Thanks Jonathan Hung for updating the patch,
For leveldb and zk, it will ignore it and use the scheduler configuration persisted in the store.
Then I suggest to add this as a Javadoc to the base class's method, this should be respected by all future implementations. Otherwise behavior will be changed when different store is configured.
Not sure about this, then we are doing the reservation system reinitialization inside scheduler, so every time scheduler#reinitialize is called, the reservation system is also initialized, not sure if this is the desired behavior. Also we would need to duplicate the reservation system reinitialization for all schedulers, or make ResourceScheduler an abstract class and add it there. ...

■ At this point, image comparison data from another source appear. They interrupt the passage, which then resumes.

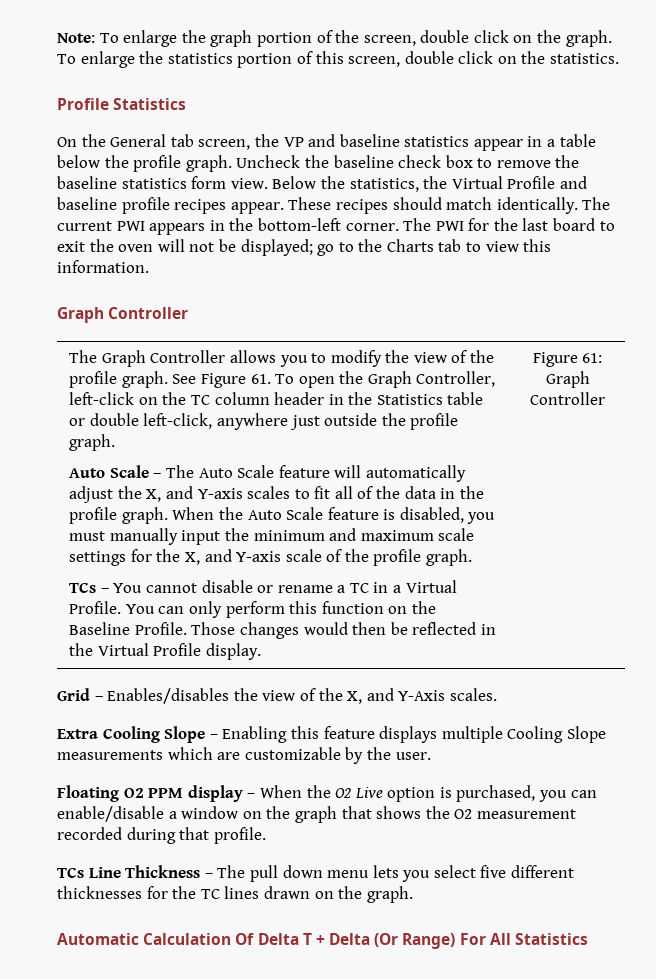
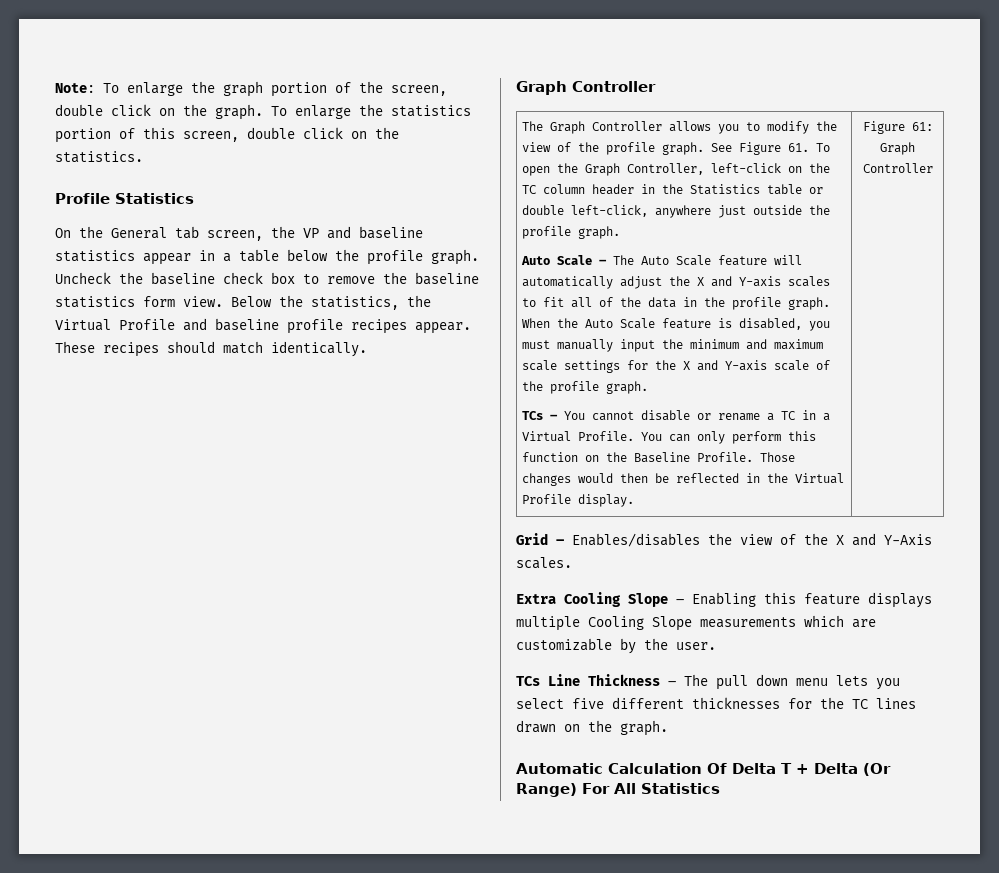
- The current PWI appears in the bottom-left corner. The PWI for the last board to exit the oven will not be displayed; go to the Charts tab to view this information.
- Auto Scale – The Auto Scale feature will automatically adjust the X, and Y-axis scales to fit all of the data in the profile graph.
+ Auto Scale – The Auto Scale feature will automatically adjust the X and Y-axis scales to fit all of the data in the profile graph.
- When the Auto Scale feature is disabled, you must manually input the minimum and maximum scale settings for the X, and Y-axis scale of the profile graph.
+ When the Auto Scale feature is disabled, you must manually input the minimum and maximum scale settings for the X and Y-axis scale of the profile graph.
- Grid – Enables/disables the view of the X, and Y-Axis scales.
+ Grid – Enables/disables the view of the X and Y-Axis scales.
- Floating O2 PPM display – When the O2 Live option is purchased, you can enable/disable a window on the graph that shows the O2 measurement recorded during that profile.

I just checked the code, probably I should use a different way to describe the problem:
There're two different code path to refresh scheduler config:
Path #1 (When mutation disabled) : Client -> AdminService -> Scheduler/ReservationSystem#reinitialize
Path #2 (When mutation enabled) : Client -> RMWebService -> Scheduler -> ConfProvider (do log persistent) -> AdminService -> Scheduler/ReservationSystem#reinitialize -> ConfProvider (confirm or discard mutation).

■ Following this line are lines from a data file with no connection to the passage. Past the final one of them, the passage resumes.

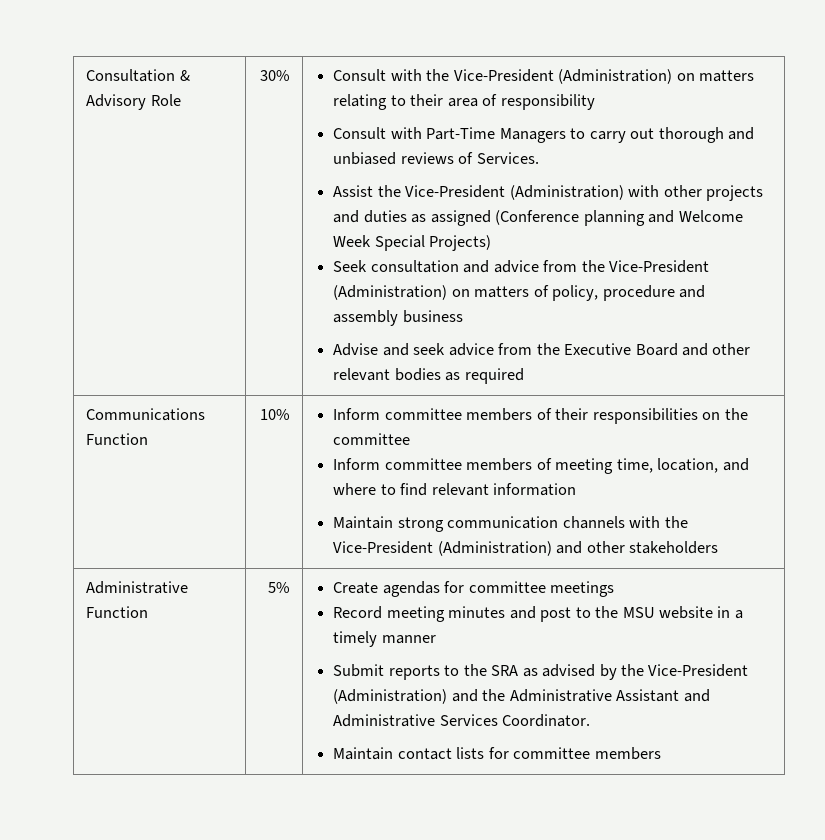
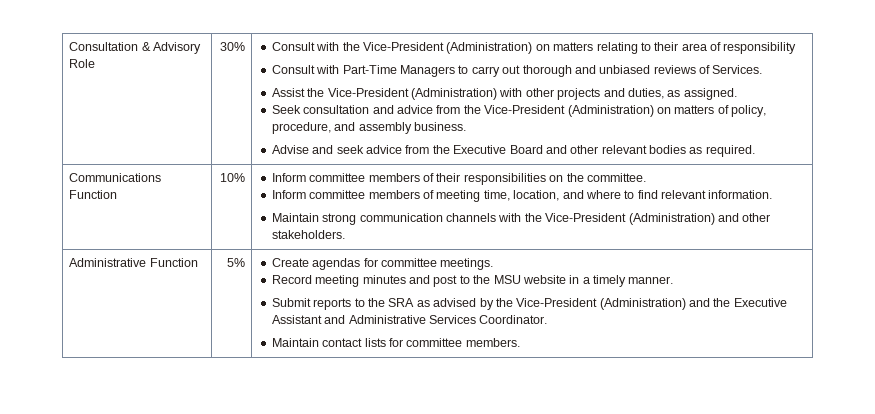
- Assist the Vice-President (Administration) with other projects and duties as assigned (Conference planning and Welcome Week Special Projects)
+ Assist the Vice-President (Administration) with other projects and duties, as assigned.
- Seek consultation and advice from the Vice-President (Administration) on matters of policy, procedure and assembly business
+ Seek consultation and advice from the Vice-President (Administration) on matters of policy, procedure, and assembly business.
- Advise and seek advice from the Executive Board and other relevant bodies as required
+ Advise and seek advice from the Executive Board and other relevant bodies as required.
- Communications Function | 10% | Inform committee members of their responsibilities on the committee
- Inform committee members of meeting time, location, and where to find relevant information
- Maintain strong communication channels with the Vice-President (Administration) and other stakeholders
+ Communications Function | 10% | Inform committee members of their responsibilities on the committee.
+ Inform committee members of meeting time, location, and where to find relevant information.
+ Maintain strong communication channels with the Vice-President (Administration) and other stakeholders.
- Create agendas for committee meetings
+ Create agendas for committee meetings.
- Record meeting minutes and post to the MSU website in a timely manner
+ Record meeting minutes and post to the MSU website in a timely manner.
- Submit reports to the SRA as advised by the Vice-President (Administration) and the Administrative Assistant and Administrative Services Coordinator.
+ Submit reports to the SRA as advised by the Vice-President (Administration) and the Executive Assistant and Administrative Services Coordinator.
- Maintain contact lists for committee members
+ Maintain contact lists for committee members.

Please note that in the different code path, ordering of scheduler and AdminService is inverted, this is confusing and could possibly cause deadlock, etc.
Here's my proposal:
1) Change MutableConfigurationProvider#mutateConfiguration to log-scheduler-config-mutation, it will do following things:
a. Merge mutations to existing configs.
b. Call confStore.logMutation to persistent it.
2) Add two new method to MutableConfigurationProvider
a. Confirm last mutation - confirm last logged mutation. (Just call YarnConfigurationStore#confirmMutation(valid = true))

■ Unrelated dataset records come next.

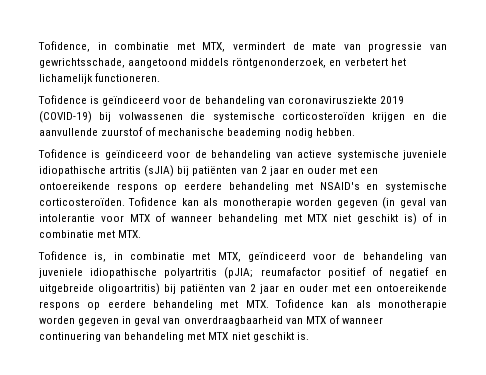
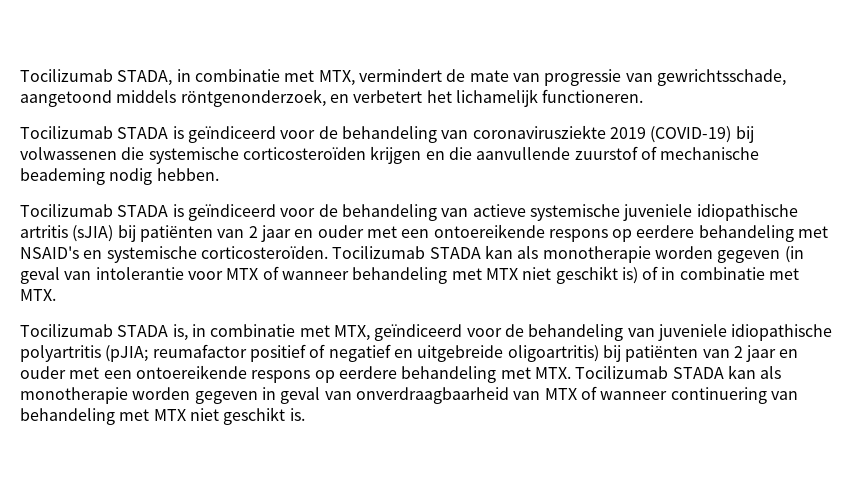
- Tofidence, in combinatie met MTX, vermindert de mate van progressie van gewrichtsschade, aangetoond middels röntgenonderzoek, en verbetert het lichamelijk functioneren.
+ Tocilizumab STADA, in combinatie met MTX, vermindert de mate van progressie van gewrichtsschade, aangetoond middels röntgenonderzoek, en verbetert het lichamelijk functioneren.
- Tofidence is geïndiceerd voor de behandeling van coronavirusziekte 2019 (COVID-19) bij volwassenen die systemische corticosteroïden krijgen en die aanvullende zuurstof of mechanische beademing nodig hebben.
+ Tocilizumab STADA is geïndiceerd voor de behandeling van coronavirusziekte 2019 (COVID-19) bij volwassenen die systemische corticosteroïden krijgen en die aanvullende zuurstof of mechanische beademing nodig hebben.
- Tofidence is geïndiceerd voor de behandeling van actieve systemische juveniele idiopathische artritis (sJIA) bij patiënten van 2 jaar en ouder met een ontoereikende respons op eerdere behandeling met NSAID's en systemische corticosteroïden.
+ Tocilizumab STADA is geïndiceerd voor de behandeling van actieve systemische juveniele idiopathische artritis (sJIA) bij patiënten van 2 jaar en ouder met een ontoereikende respons op eerdere behandeling met NSAID's en systemische corticosteroïden.
- Tofidence kan als monotherapie worden gegeven (in geval van intolerantie voor MTX of wanneer behandeling met MTX niet geschikt is) of in combinatie met MTX.
+ Tocilizumab STADA kan als monotherapie worden gegeven (in geval van intolerantie voor MTX of wanneer behandeling met MTX niet geschikt is) of in combinatie met MTX.
- Tofidence is, in combinatie met MTX, geïndiceerd voor de behandeling van juveniele idiopathische polyartritis (pJIA; reumafactor positief of negatief en uitgebreide oligoartritis) bij patiënten van 2 jaar en ouder met een ontoereikende respons op eerdere behandeling met MTX. Tofidence kan als monotherapie worden gegeven in geval van onverdraagbaarheid van MTX of wanneer continuering van behandeling met MTX niet geschikt is.
+ Tocilizumab STADA is, in combinatie met MTX, geïndiceerd voor de behandeling van juveniele idiopathische polyartritis (pJIA; reumafactor positief of negatief en uitgebreide oligoartritis) bij patiënten van 2 jaar en ouder met een ontoereikende respons op eerdere behandeling met MTX. Tocilizumab STADA kan als monotherapie worden gegeven in geval van onverdraagbaarheid van MTX of wanneer continuering van behandeling met MTX niet geschikt is.

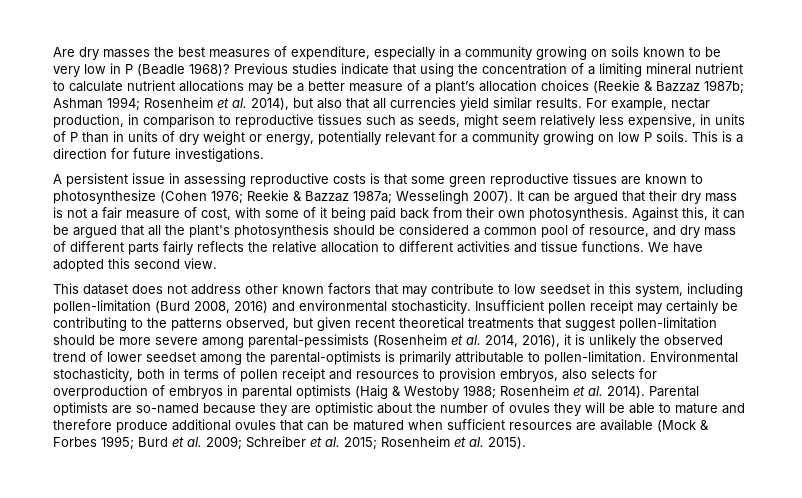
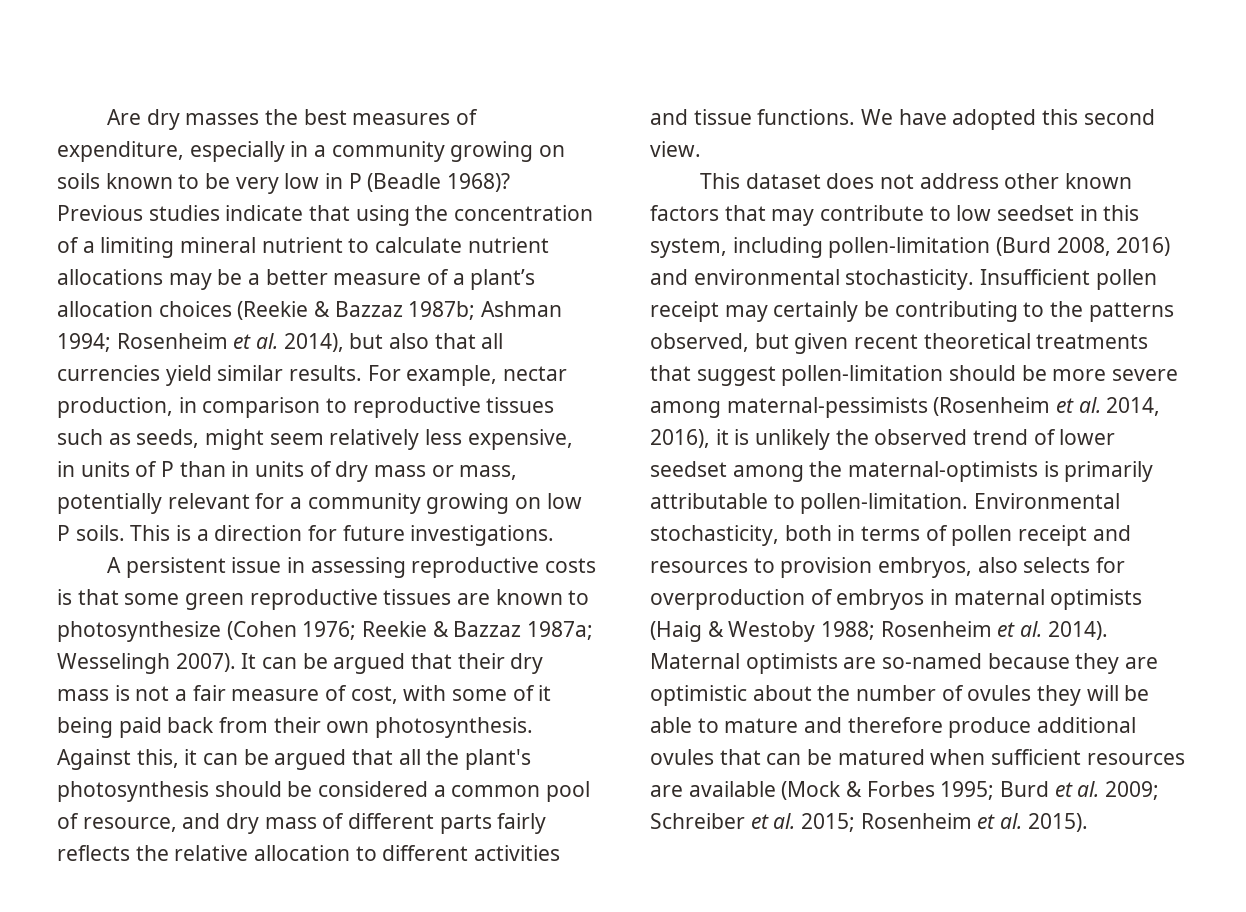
- For example, nectar production, in comparison to reproductive tissues such as seeds, might seem relatively less expensive, in units of P than in units of dry weight or energy, potentially relevant for a community growing on low P soils.
+ For example, nectar production, in comparison to reproductive tissues such as seeds, might seem relatively less expensive, in units of P than in units of dry mass or mass, potentially relevant for a community growing on low P soils.
- Insufficient pollen receipt may certainly be contributing to the patterns observed, but given recent theoretical treatments that suggest pollen-limitation should be more severe among parental-pessimists (Rosenheim et al. 2014, 2016), it is unlikely the observed trend of lower seedset among the parental-optimists is primarily attributable to pollen-limitation.
+ Insufficient pollen receipt may certainly be contributing to the patterns observed, but given recent theoretical treatments that suggest pollen-limitation should be more severe among maternal-pessimists (Rosenheim et al. 2014, 2016), it is unlikely the observed trend of lower seedset among the maternal-optimists is primarily attributable to pollen-limitation.
- Environmental stochasticity, both in terms of pollen receipt and resources to provision embryos, also selects for overproduction of embryos in parental optimists (Haig & Westoby 1988; Rosenheim et al. 2014).
+ Environmental stochasticity, both in terms of pollen receipt and resources to provision embryos, also selects for overproduction of embryos in maternal optimists (Haig & Westoby 1988; Rosenheim et al. 2014).
- Parental optimists are so-named because they are optimistic about the number of ovules they will be able to mature and therefore produce additional ovules that can be matured when sufficient resources are available (Mock & Forbes 1995; Burd et al. 2009; Schreiber et al. 2015; Rosenheim et al. 2015).
+ Maternal optimists are so-named because they are optimistic about the number of ovules they will be able to mature and therefore produce additional ovules that can be matured when sufficient resources are available (Mock & Forbes 1995; Burd et al. 2009; Schreiber et al. 2015; Rosenheim et al. 2015).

b. Discard last mutation - discard last logged mutation. (Just call YarnConfigurationStore#confirmMutation(valid = false))
And is it possible to remove id field in the confirmMutation method? Should we allow at most one pending mutation?
One we have above, the call path#2 becomes:
(1) Client -> RMWebService#updateSchedulerConfiguration -> MutableConfigurationProvider#log-scheduler-config-mutation
(2) ... RMWebService#updateSchedulerConfiguration -> AdminService#refreshQueues -> Scheduler/ReservationSystem#reinitialize.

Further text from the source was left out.